Here in the northern hemisphere, we’re growing accustomed to an ever growing number of daylight hours. Christian communities who follow the Gregorian calendar are in the beginning of Holy Week, a time of intense and prayerful focus on the final days of Jesus’ life and transformation of death and defeat through resurrection.

I pray for a blessed Lent to our Orthodox Christian siblings, and for many blessings to those celebrating a variety of religious holidays and holy days, including Ramadan, Holi, and Purim.

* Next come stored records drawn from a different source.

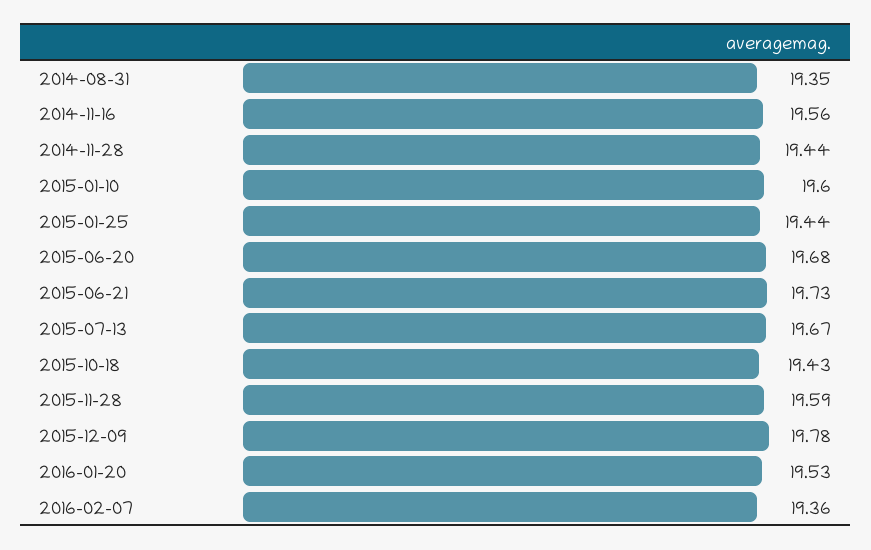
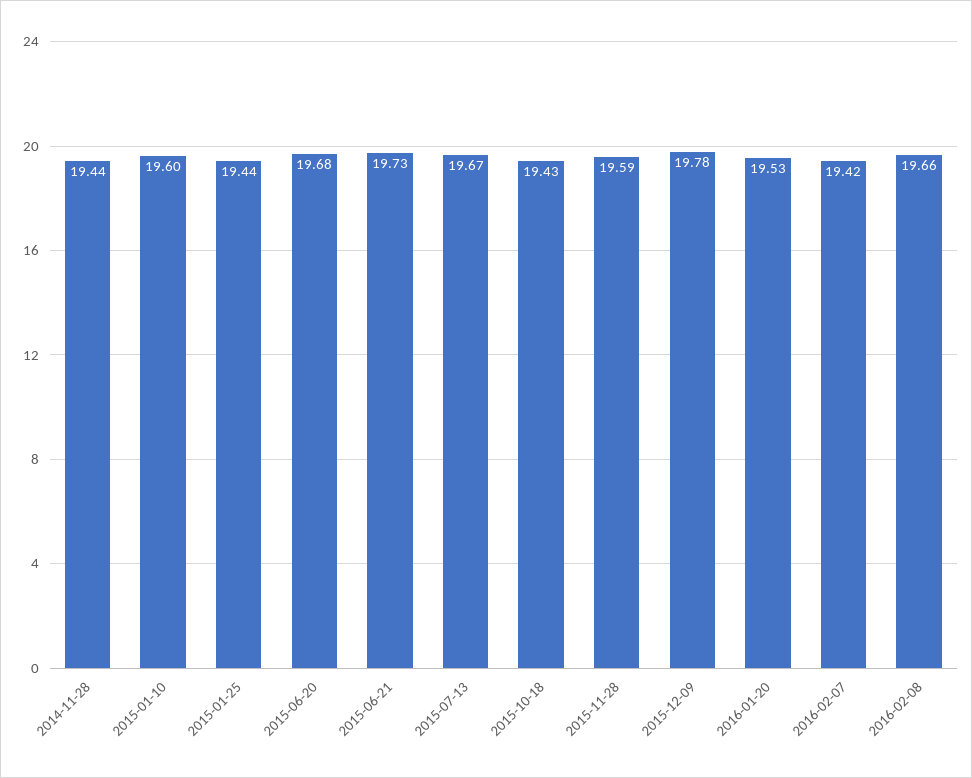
2014-08-31: 19.35 -> none
2014-11-16: 19.56 -> none
2016-02-07: 19.36 -> 19.42
2016-02-08: none -> 19.66

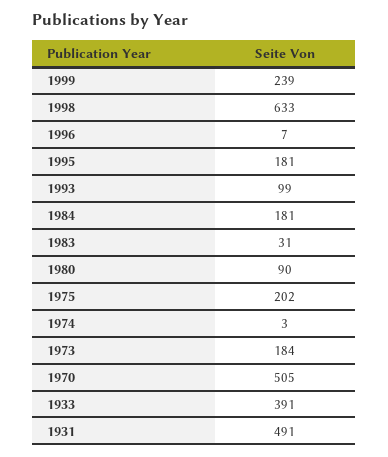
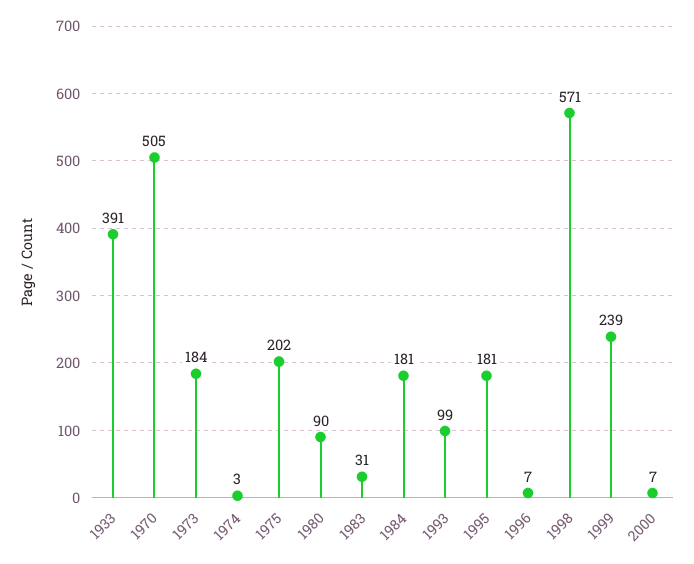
1998: 633 -> 571
1931: 491 -> none
2000: none -> 7

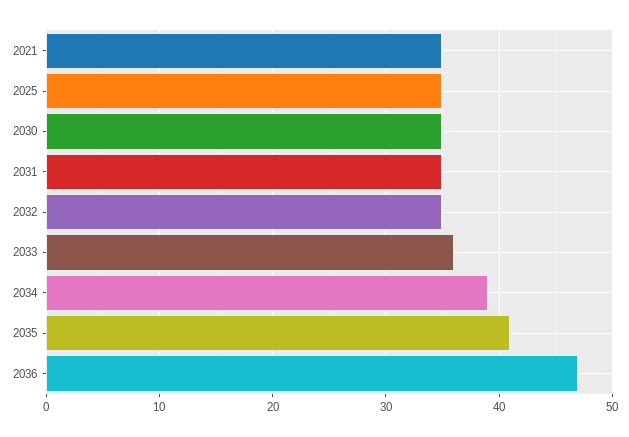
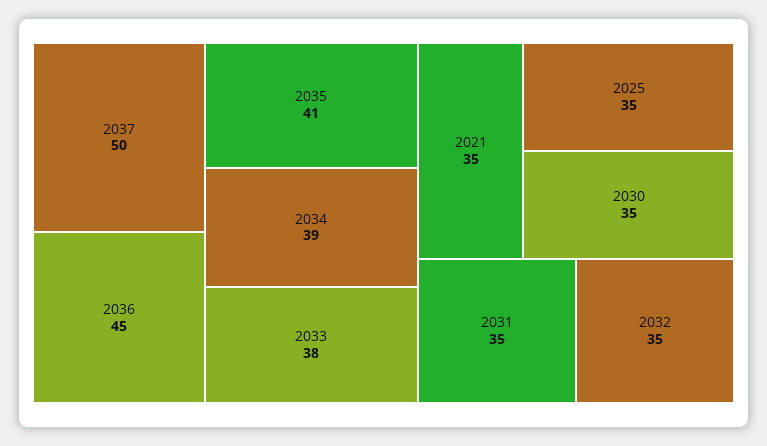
2033: 36 -> 38
2036: 47 -> 45
2037: none -> 50

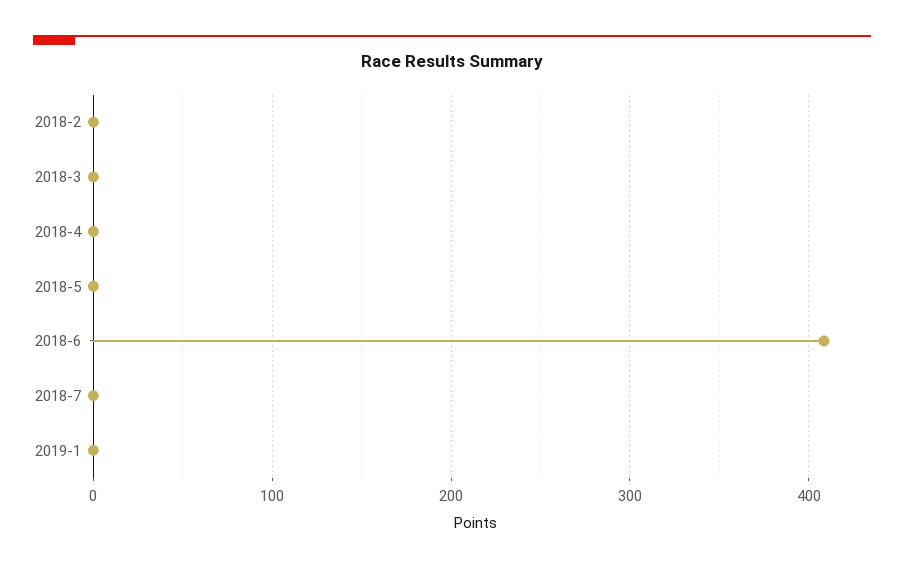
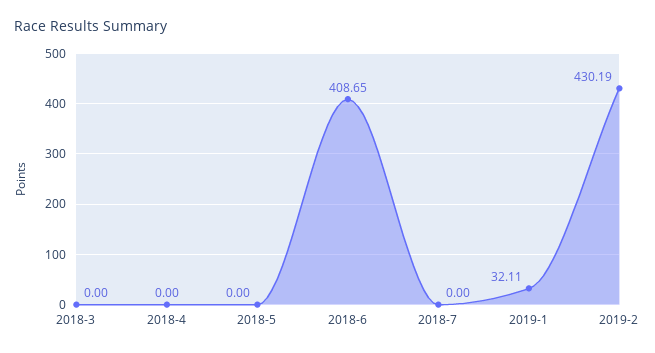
2018-2: 0 -> none
2019-1: 0 -> 32.11
2019-2: none -> 430.19

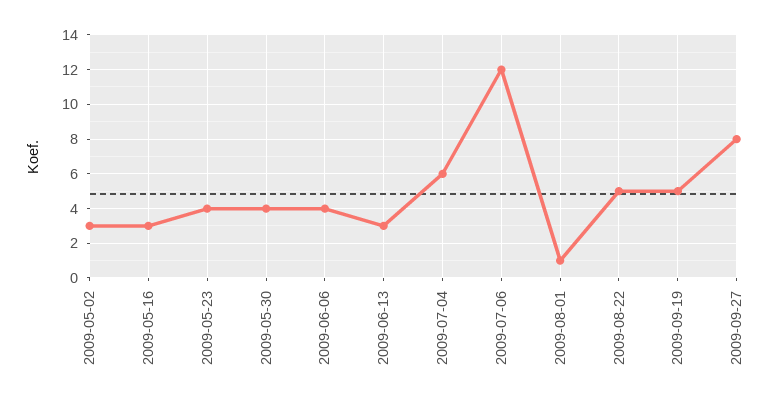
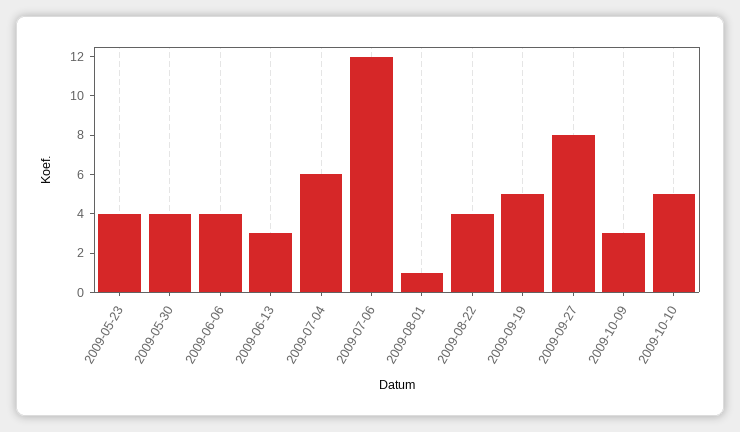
2009-05-02: 3 -> none
2009-05-16: 3 -> none
2009-08-22: 5 -> 4
2009-10-09: none -> 3
2009-10-10: none -> 5

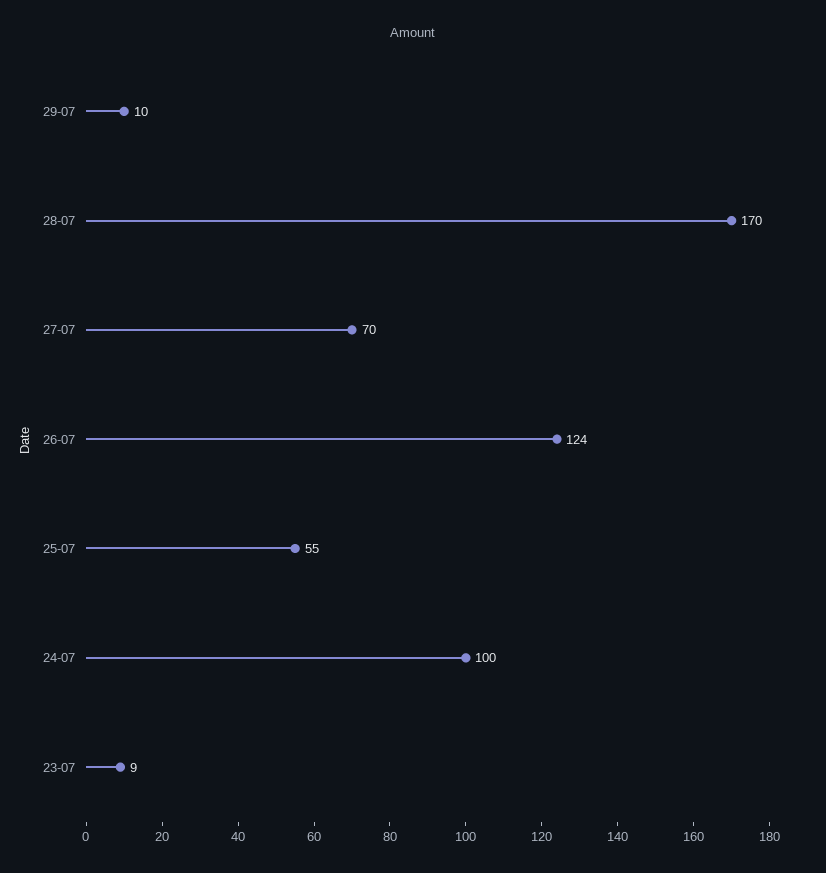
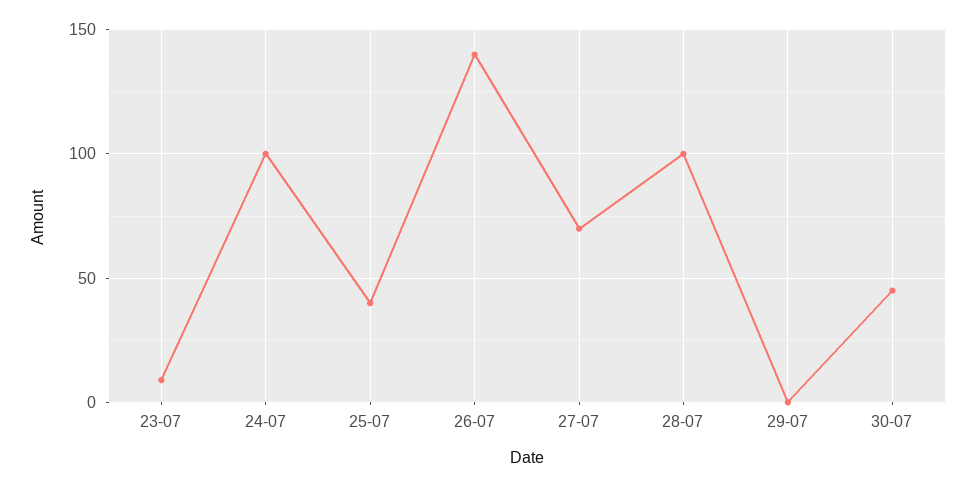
29-07: 10 -> 0
28-07: 170 -> 100
26-07: 124 -> 140
25-07: 55 -> 40
30-07: none -> 45

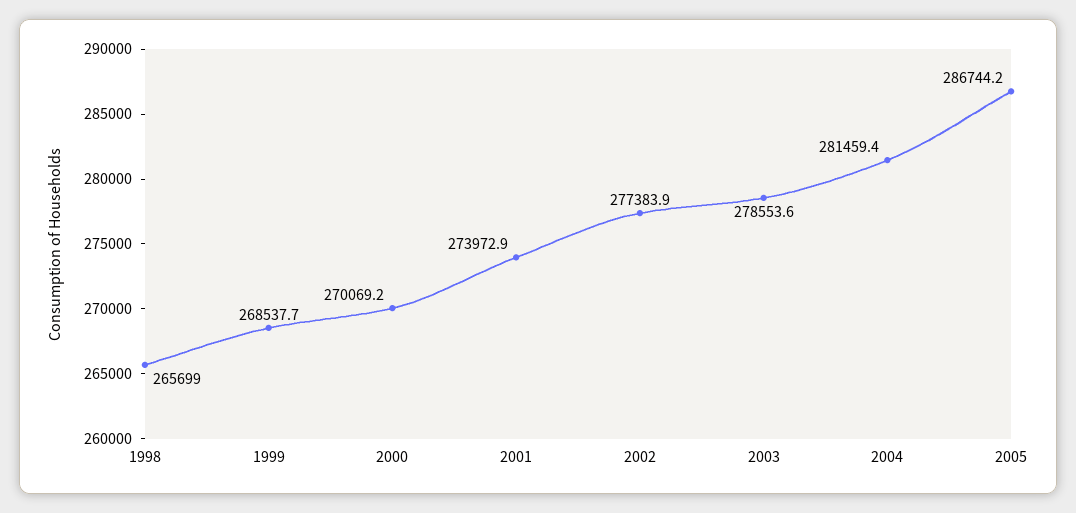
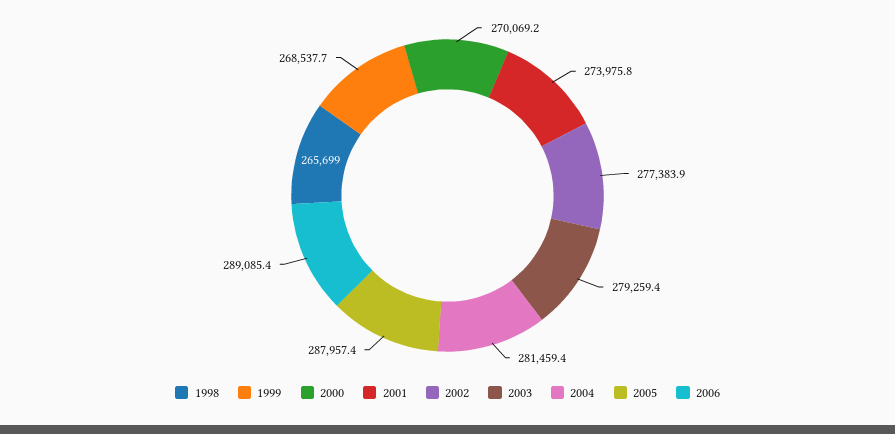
2001: 273972.9 -> 273975.8
2003: 278553.6 -> 279259.4
2005: 286744.2 -> 287957.4
2006: none -> 289085.4

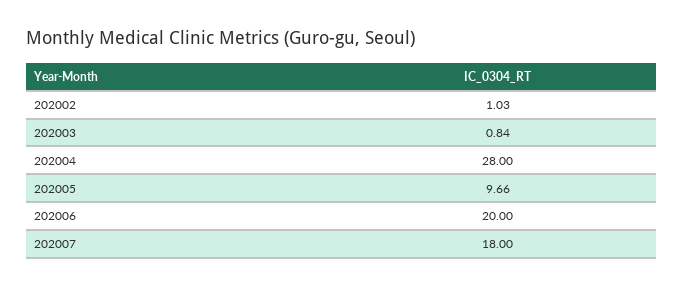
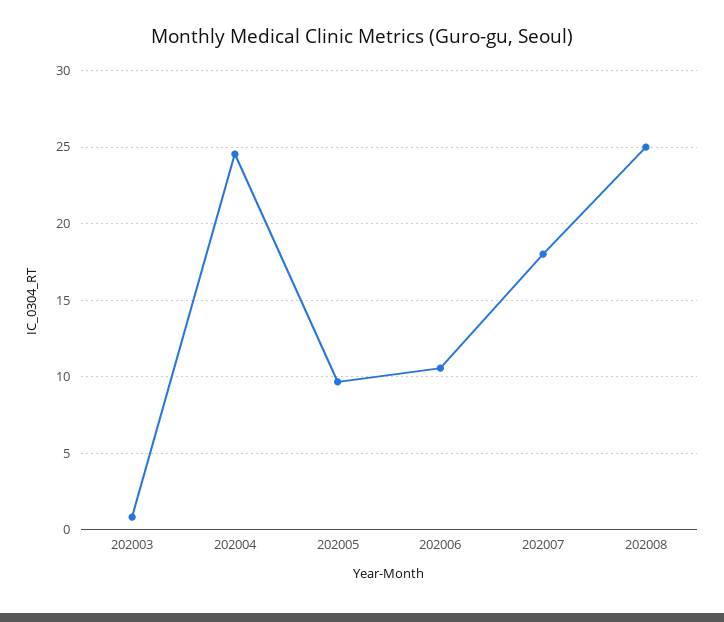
202002: 1.03 -> none
202004: 28 -> 24.5
202006: 20 -> 10.5
202008: none -> 25

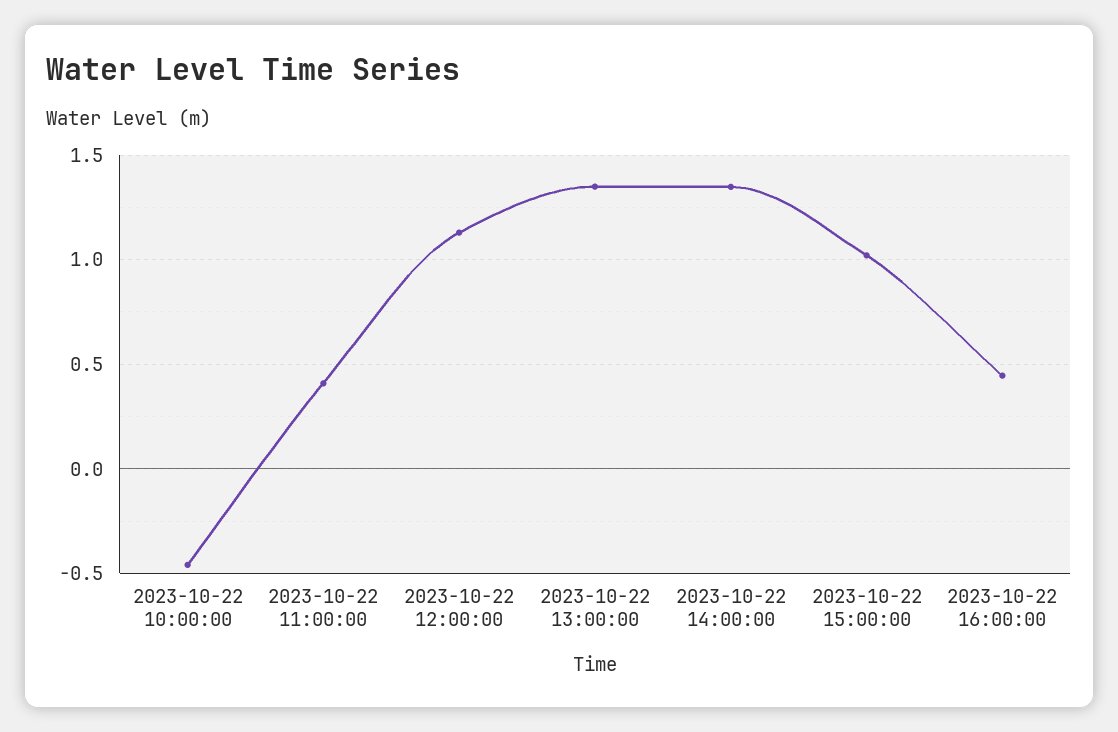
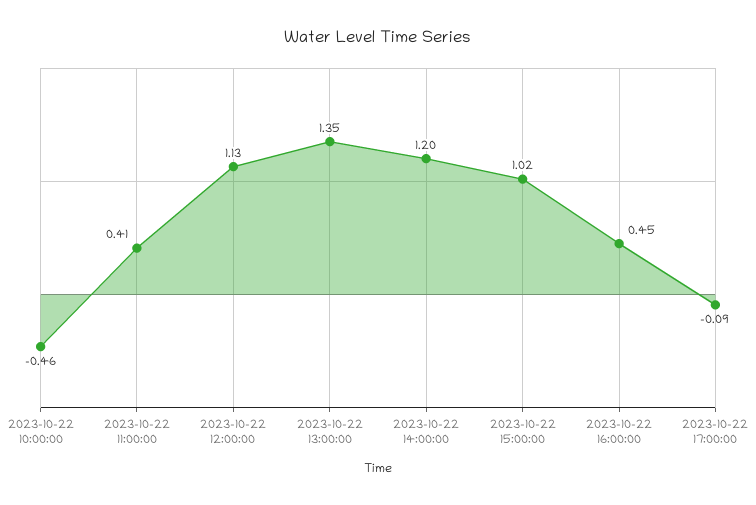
2023-10-22 14:00:00: 1.35 -> 1.2
2023-10-22 17:00:00: none -> -0.09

As I engage deeply in my own practice, I offer here a reflection I penned on April 3, 2017 as that year’s solemn observance began. It is ended both as pondering and as an invitation to practice for those who are called to participate:

“Doing anything with single-mindedness is hard. Doing it for a week is harder. God’s invitation to us in the week ahead is an audacious one; “Give me a week and I will remake the world”. Contained within this promise is the equally powerful personal promise; “Give me a week and I will remake you.” Dwelling in the stories, songs, prayers and silences that made up the last week of Jesus’ earthly ministry is challenging, but it does something to us, it opens us to the possibility of resurrection in the Easter story and in our own lives.

Palm/Passion Sunday

The coming weekend reminds us of the highs and lows of the week. We sing hosanna (please save us!), we wave branches and we remember Jesus’ joyful entry into Jerusalem. We also remember how this triumph turned tragic as the politics of the day had no room for a leader named Jesus.

Holy Monday

Jesus wasn’t timid during his visit to the Holy City, after that grand parade he got busy chasing the moneychangers and animal dealers out of the courtyards of the Temple.

Holy Tuesday

Jesus is surprised by an extravagant gift of love. During a dinner at a friend’s house, a woman pours expensive perfume all of his head, anointing him for burial. His friends struggle with the apparent waste, but he urges them to be generous in all things and to see what lies ahead.

Holy Wednesday

Sometimes called Spy Wednesday, this is the day associated with Judas and his plot to turn over Jesus for 30 pieces of silver. What could someone get you to do for a month of wages?

Maundy Thursday

From Mandatum or command, this day recalls that Jesus instructed his friends during his final meal before his arrest. He commanded them to love one another, represented by the washing of feet. He commanded them to remember him with the special Supper that he celebrated that night.

Good Friday

We read the story of the passion and crucifixion, not to feel morally superior to Jesus’ tormentors, but to recognize ourselves in them and to see the mercy Jesus extends to them and to us. We reel in the sadness of the loss and cry out in desperation “Remember me when you come into you kingdom!”

Holy Saturday

A time for silence, for watching and waiting. A time to keep vigil in all the places where death claims to be the last word. A time to contemplate the depths that Christ would go to, knowing the despair of death after death, before revealing true life after death.

Easter Vigil

We emerge from our silence to remember stories of salvation, to listen for Good news, to welcome new siblings into the family of God, and to sing the first songs of praise in the night!

Easter Day

From sunrise to sunset, we marvel in the power of God to make a way where there is none and to bring life out of death. In our worship, our festivities and even the quiet dinner of leftovers Jesus is present.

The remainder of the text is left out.